Thanks for the tip. You're right about removing the second overflow
condition.

 

[Ramesh]

On Aug 25, 3:15 pm, Andy <jonesa...@comcast.net> wrote:

I agree with Muzaffer on this. A blocking assignment to a locally
declared reg is akin to using variables in vhdl processes, and is 100%
safe.

Plenty of folks "that build real systems" use this method, and it
works great.

Andy

Note that the locally declared reg is still a static; so if you don't
write it before reading it you have created a state holding reg.
Depending on your synthesizer/options etc. this may become a state
element or not.

This in turn could lead to mismatches between simulation and
synthesis.

Declaring the local reg as automatic (puts you into SystemVerilog) is
a way to make sure that your locally declared regs (that you intend to
use as temporary variables) don't hold state in simulation. If your
code has a read before write of the automatic it will always read a X.

 

[Mike Treseler]

Ramesh wrote:

Note that the locally declared reg is still a static; so if you don't
write it before reading it you have created a state holding reg.

If this were not true, simulation would not match synthesis.
To avoid confusion, start with simulation.

Depending on your synthesizer/options etc. this may become a state
element or not.

No. It depends only on the code.
Synthesis makes wires, gates and regs
as needed to match the simulation.
Nothing more, nothing less.

-- Mike Treseler

 

[Andy]

On Sep 5, 12:35 pm, Mike Treseler <mtrese...@gmail.com> wrote:

Ramesh wrote:
Note that the locally declared reg is still a static; so if you don't
write it before reading it you have created a state holding reg.

If this were not true, simulation would not match synthesis.
To avoid confusion, start with simulation.

Depending on your synthesizer/options etc. this may become a state
element or not.

No. It depends only on the code.
Synthesis makes wires, gates and regs
as needed to match the simulation.
Nothing more, nothing less.

   -- Mike Treseler

There is nothing wrong with inferring state holding registers with
blocking assignments in verilog or variables in vhdl.

Either way, like Mike said, the synthesis tool will create hardware
that matches the cycle based behavior of your code. So make sure it
simulates the way you want it, and let the synthesis tool worry about
where to put the registers to match the behavior. If you apply re-
timing optimizations in synthesis, the register locations won't match
the code anyway, but the behavior still will.

Andy

 

[Ramesh]

On Sep 8, 9:34 am, Andy <jonesa...@comcast.net> wrote:

On Sep 5, 12:35 pm, Mike Treseler <mtrese...@gmail.com> wrote:
....
Ramesh wrote:
Note that the locally declared reg is still a static; so if you don't
write it before reading it you have created a state holding reg.

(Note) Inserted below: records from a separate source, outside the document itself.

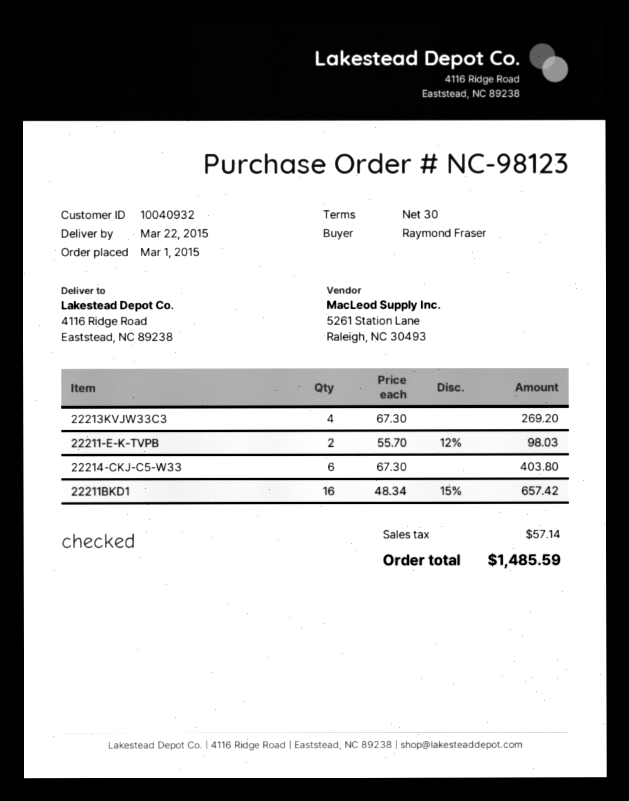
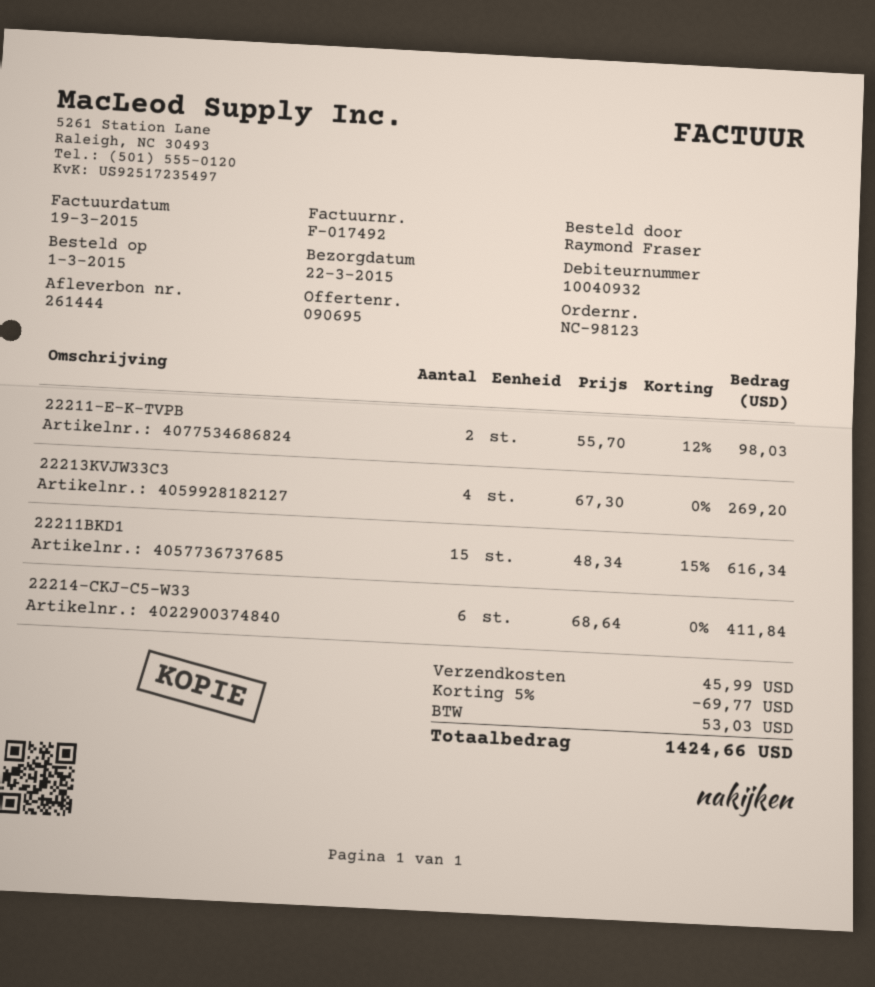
22214-CKJ-C5-W33: 6 x 67.30 = 403.80 -> 6 x 68.64 = 411.84
22211BKD1: 16 x 48.34 - 15% = 657.42 -> 15 x 48.34 - 15% = 616.34
discount: none -> 5% = 69.77
shipping: none -> 45.99
tax: 57.14 -> 53.03
total: 1485.59 -> 1424.66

If this were not true, simulation would not match synthesis.
To avoid confusion, start with simulation.

Depending on your synthesizer/options etc. this may become a state
element or not.

No. It depends only on the code.
Synthesis makes wires, gates and regs
as needed to match the simulation.
Nothing more, nothing less.

   -- Mike Treseler

The synthesis semantics / implementation is derived from a independent
analysis of the RTL. There is no particular attempt to "match"
simulation in all cases.

Specifically in the case of local registers there is an option in
Design Compiler to have local registers be inferred as flops or not.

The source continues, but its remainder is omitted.